» **AIM OF THE EXERCISE**:
Only those lines in the data below from the line containing "3.6L, awd, with" through the line containing "total: 13270.58 -> 14060.44", both included, should be restated word for word.

===== EXTRACTED MATERIAL =====

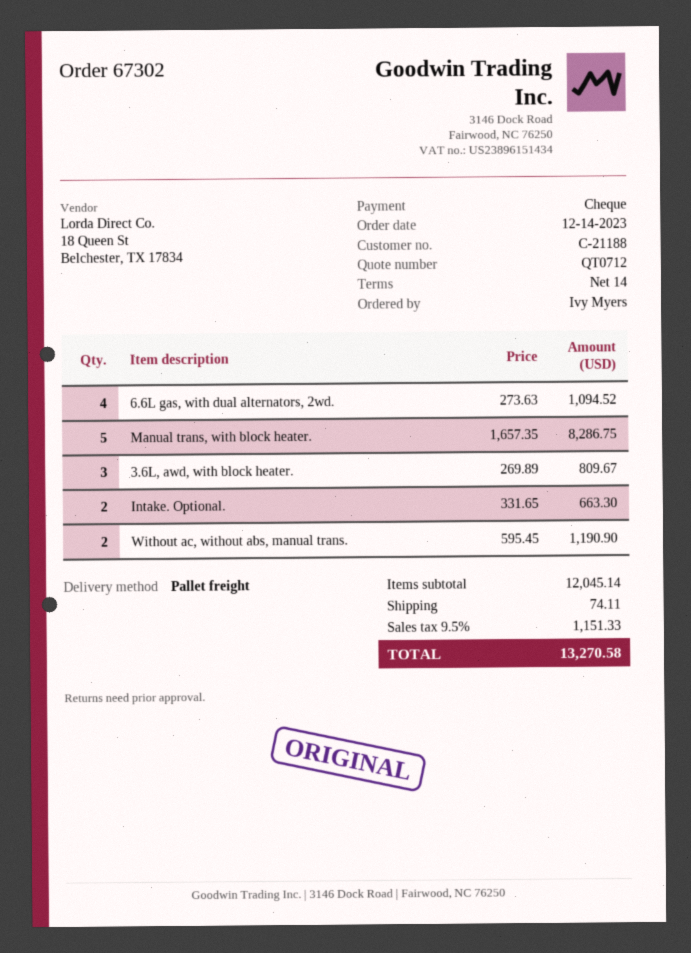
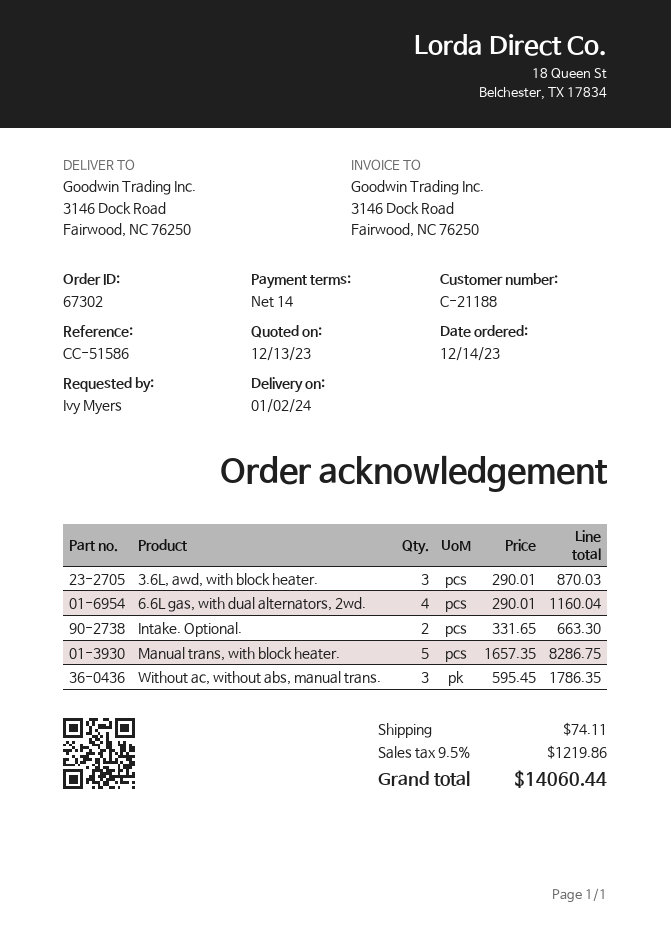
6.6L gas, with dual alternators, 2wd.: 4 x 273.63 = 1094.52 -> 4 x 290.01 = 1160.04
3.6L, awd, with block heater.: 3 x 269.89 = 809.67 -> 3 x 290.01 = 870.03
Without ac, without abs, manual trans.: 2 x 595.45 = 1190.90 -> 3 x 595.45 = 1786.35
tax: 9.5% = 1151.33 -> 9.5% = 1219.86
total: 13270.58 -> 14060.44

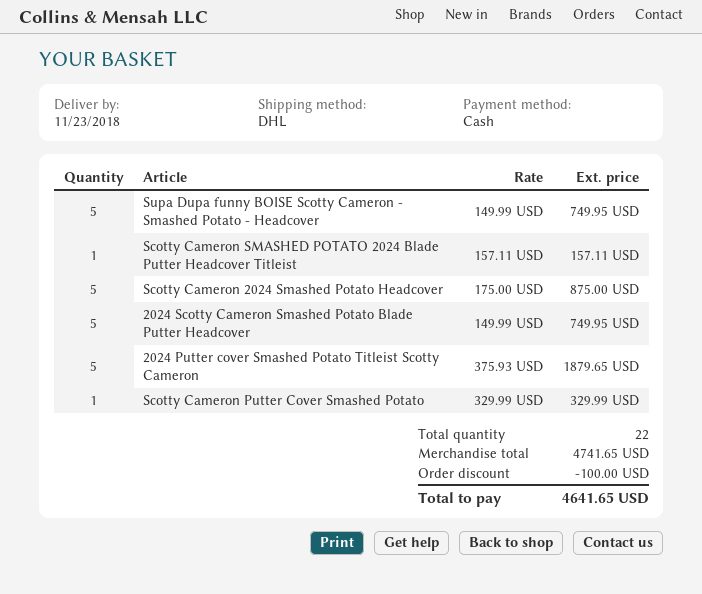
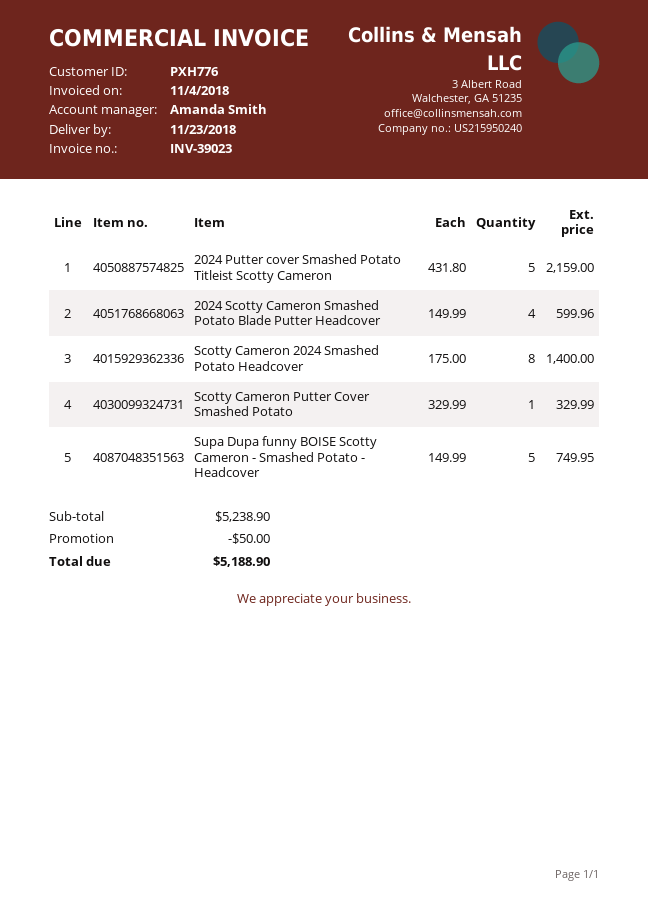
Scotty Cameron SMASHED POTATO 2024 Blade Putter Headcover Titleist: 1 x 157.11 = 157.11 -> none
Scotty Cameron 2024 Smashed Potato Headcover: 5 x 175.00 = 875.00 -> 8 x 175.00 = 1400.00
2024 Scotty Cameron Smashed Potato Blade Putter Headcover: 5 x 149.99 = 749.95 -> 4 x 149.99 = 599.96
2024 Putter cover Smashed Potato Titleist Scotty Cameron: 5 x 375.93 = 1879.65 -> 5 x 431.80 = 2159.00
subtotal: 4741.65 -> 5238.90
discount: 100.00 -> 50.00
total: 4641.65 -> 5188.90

=====

» **ANSWER TO THE EXERCISE**:
3.6L, awd, with block heater.: 3 x 269.89 = 809.67 -> 3 x 290.01 = 870.03
Without ac, without abs, manual trans.: 2 x 595.45 = 1190.90 -> 3 x 595.45 = 1786.35
tax: 9.5% = 1151.33 -> 9.5% = 1219.86
total: 13270.58 -> 14060.44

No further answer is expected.